WHAT TO PRODUCE:
Keyword search on "eprint": report each line of the records that contains it.

START AVAILABLE DATA

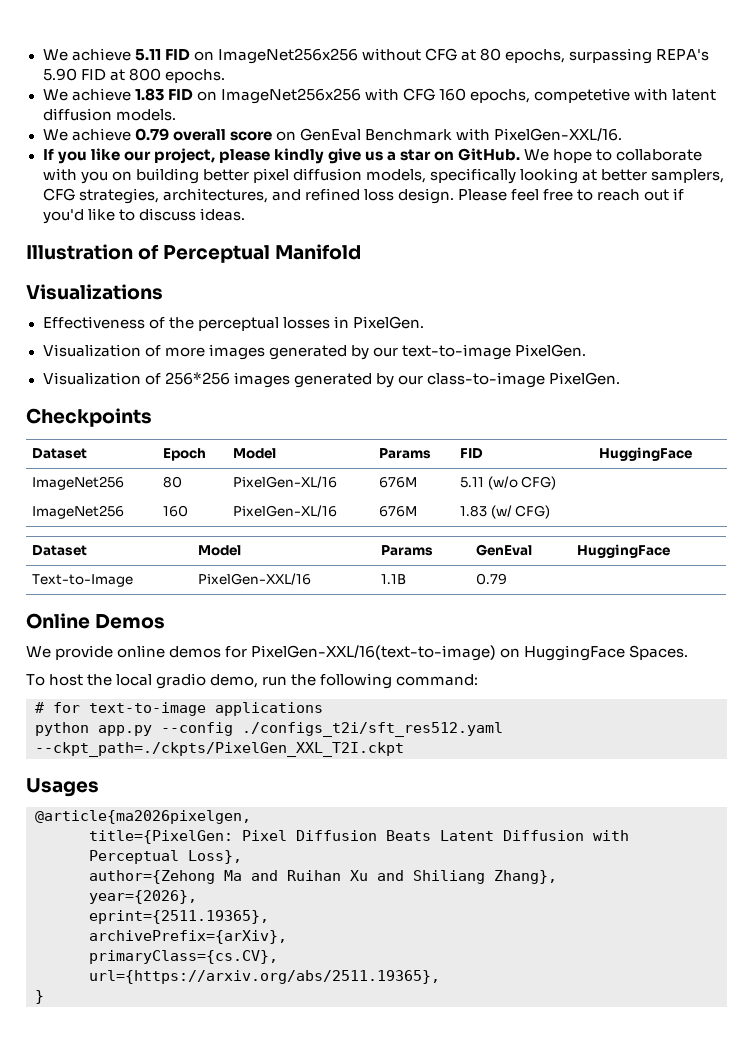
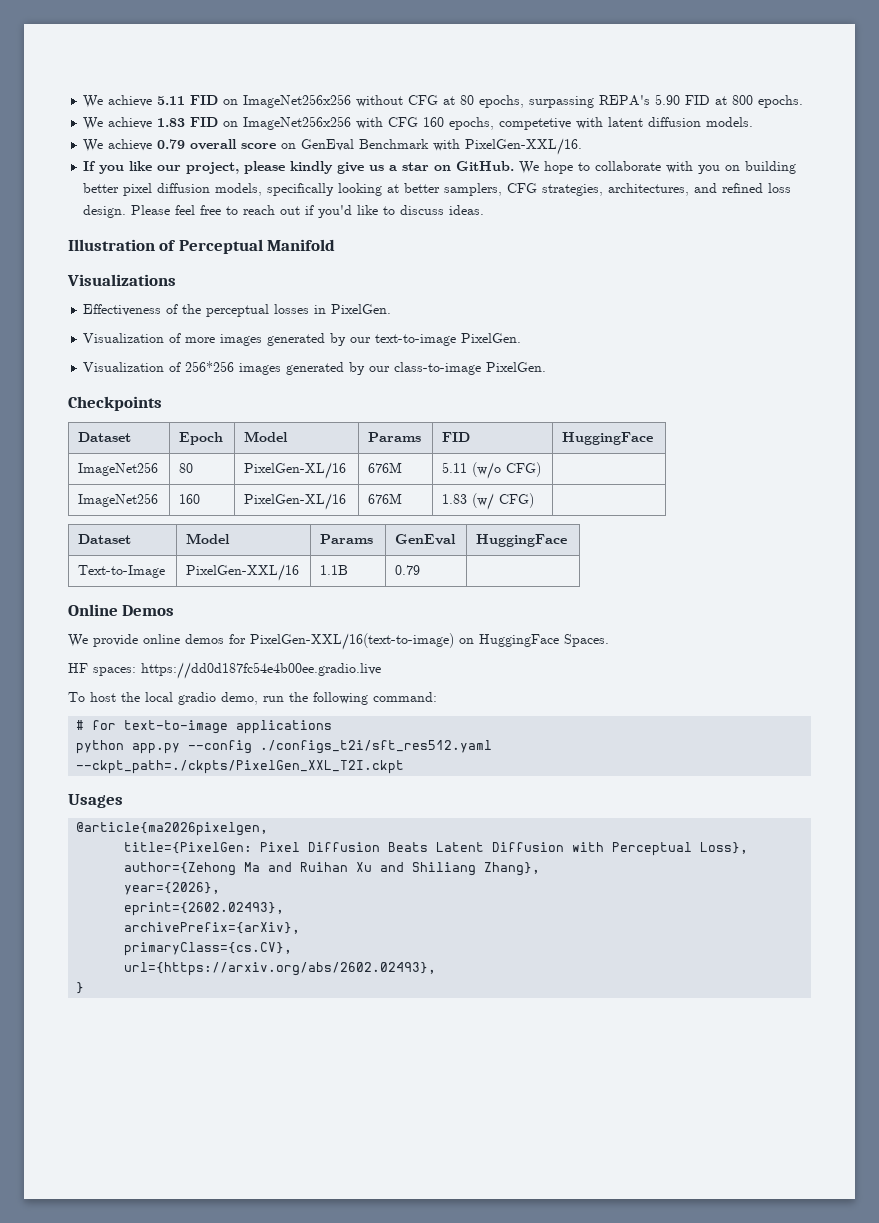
+ HF spaces: https://dd0d187fc54e4b00ee.gradio.live
- eprint={2511.19365},
+ eprint={2602.02493},
- url={https://arxiv.org/abs/2511.19365},
+ url={https://arxiv.org/abs/2602.02493},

END AVAILABLE DATA

EXERCISE RESULT:
- eprint={2511.19365},
+ eprint={2602.02493},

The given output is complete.